JERUSALEM — Coca-Cola for years has been a staple in Tel Aviv. But Damascus and Abu Dhabi belong to the Pepsi generation. You can buy Subarus and Mitsubishis in downtown Jerusalem. But if you want one of the two best-selling Japanese cars in the world, Toyota and Nissan, you must fly to Riyadh or Bahrain.
In the Arab world, you can't watch productions starring Paul Newman, Elizabeth Taylor and Frank Sinatra, longtime supporters of Israel, on television and movie screens.
In Jerusalem, you can't buy a Toshiba computer, unless it was brought in by a third party. You also can't fly Japan Air Lines to Ben-Gurion Airport. You can't even get there via EgyptAir, which officially made peace with Israel in 1979 but had to create a special carrier to fly from Cairo to Tel Aviv.
In fact, there are many things you can't do because of the Arab League's boycott of Israel.
No economic sanctions in the world have persisted longer than this 45-year-old attempt by the Arab world to strike back across the Jordan River in a place where bullets and missiles could not reach.
Since even before Israel's birth in 1948, and more so since, the Arab states have doggedly pursued the economic ruin of the Jewish state, banning not only investment and trade with Israeli companies but in many cases with international firms which do business with Israel.
"Unlike other economic sanctions employed in modern history, the Arab boycott is unique in that it does not seek to modify a state's behavior, but rather it aims to erase a state from the map. As such, the boycott is a form of blatant economic warfare," the Israeli Foreign Ministry said in a recent report, which called the boycott "the longest-lasting attempt to coerce and destroy a sovereign state by non-military means."

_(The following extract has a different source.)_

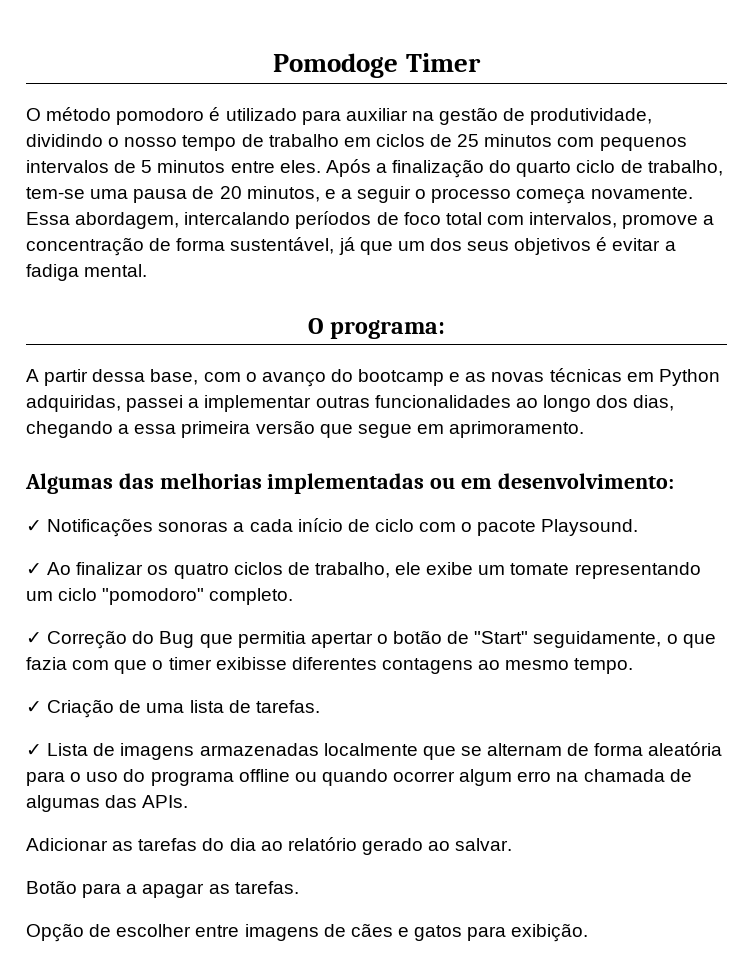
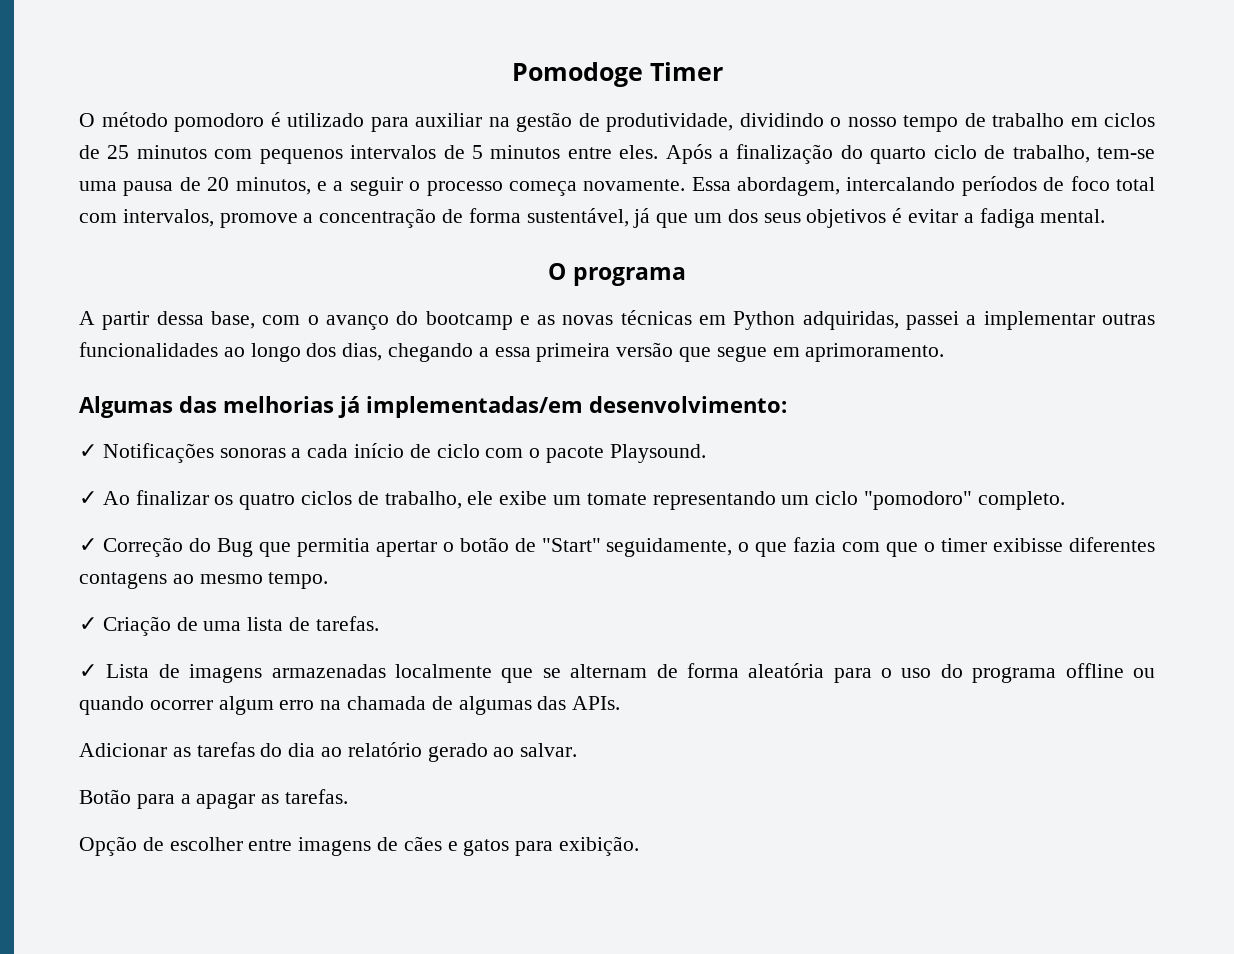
[330,320,446,339] programa: -> [572,267,686,286] programa
[267,473,493,494] implementadas ou em -> [338,396,583,418] já implementadas/em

But now Israeli officials hope that the conclusion of the Persian Gulf War may have opened the first important cracks in the boycott, as the coalition against Iraq responds to U.S. pressure to implement the kind of real-world "confidence-building measures" that American officials say are necessary to assure any kind of lasting peace in the Middle East.
Kuwait, which for decades maintained one of the most zealous, well-staffed boycott enforcement offices in the region, is no longer requiring boycott compliance clauses in contracts for reconstruction.